Stored data
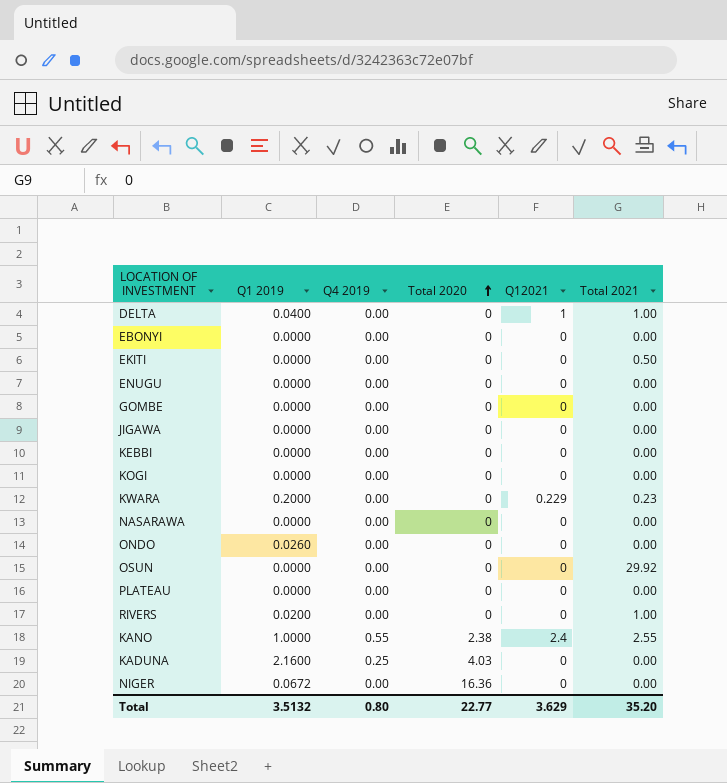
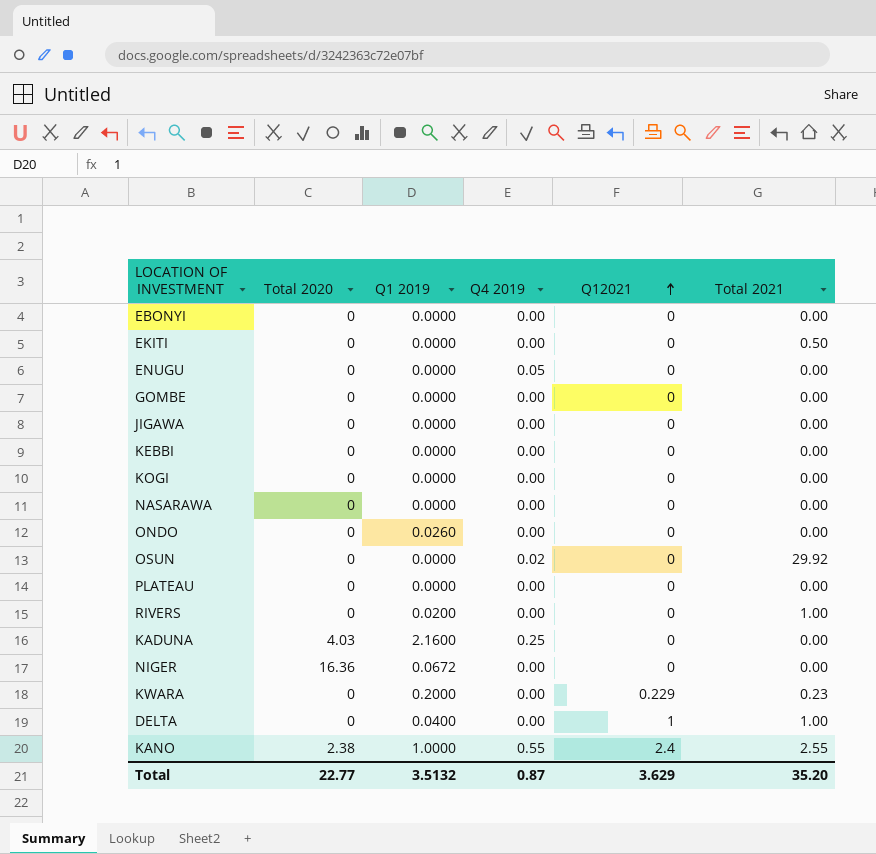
row order: Total 2020 ascending -> Q12021 ascending
column Total 2020 | position: 4 -> 2
ENUGU | Q4 2019: 0.00 -> 0.05
OSUN | Q4 2019: 0.00 -> 0.02
Total | Q4 2019: 0.80 -> 0.87

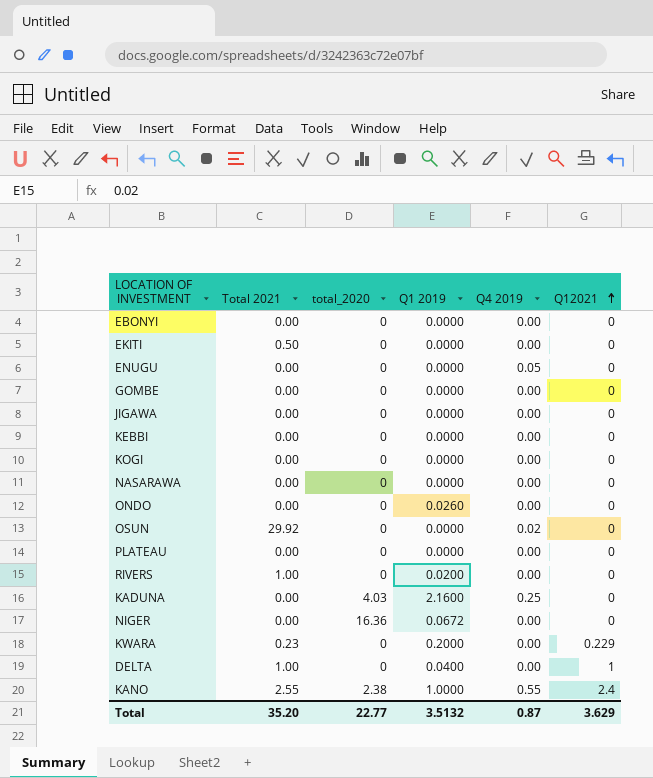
column Total 2021 | position: 6 -> 2
column name: Total 2020 -> total_2020

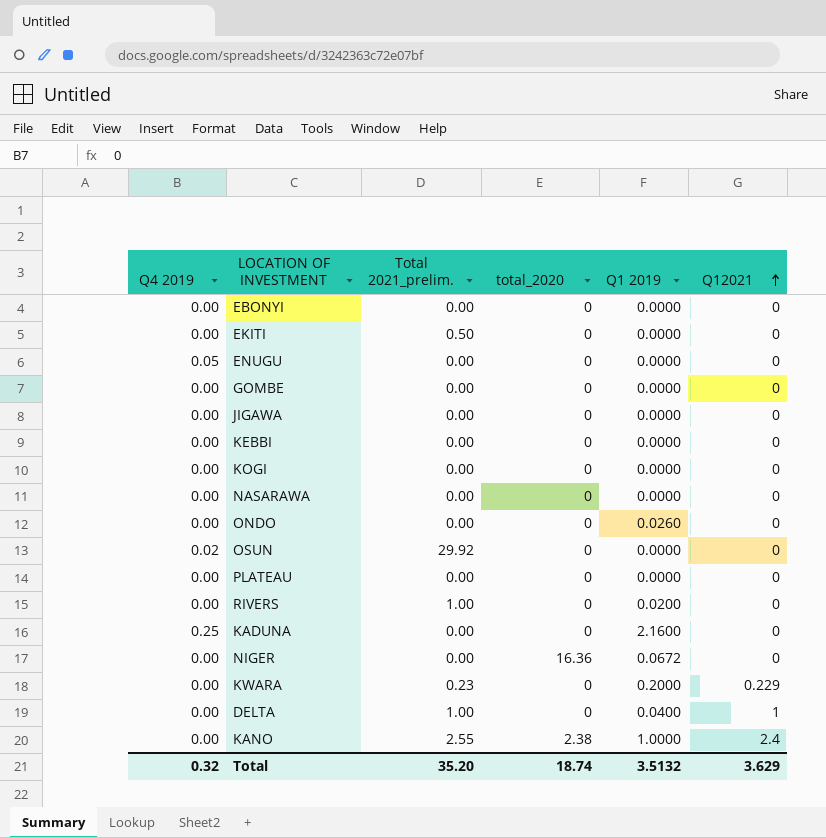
column Q4 2019 | position: 5 -> 1
column name: Total 2021 -> Total 2021_prelim.
KADUNA | total_2020: 4.03 -> 0
KANO | Q4 2019: 0.55 -> 0.00
Total | Q4 2019: 0.87 -> 0.32
Total | total_2020: 22.77 -> 18.74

Exercise requirements
Without copying the pictures, transcribe the entries exactly.

Result
row order: Total 2020 ascending -> Q12021 ascending
column Total 2020 | position: 4 -> 2
ENUGU | Q4 2019: 0.00 -> 0.05
OSUN | Q4 2019: 0.00 -> 0.02
Total | Q4 2019: 0.80 -> 0.87

column Total 2021 | position: 6 -> 2
column name: Total 2020 -> total_2020

column Q4 2019 | position: 5 -> 1
column name: Total 2021 -> Total 2021_prelim.
KADUNA | total_2020: 4.03 -> 0
KANO | Q4 2019: 0.55 -> 0.00
Total | Q4 2019: 0.87 -> 0.32
Total | total_2020: 22.77 -> 18.74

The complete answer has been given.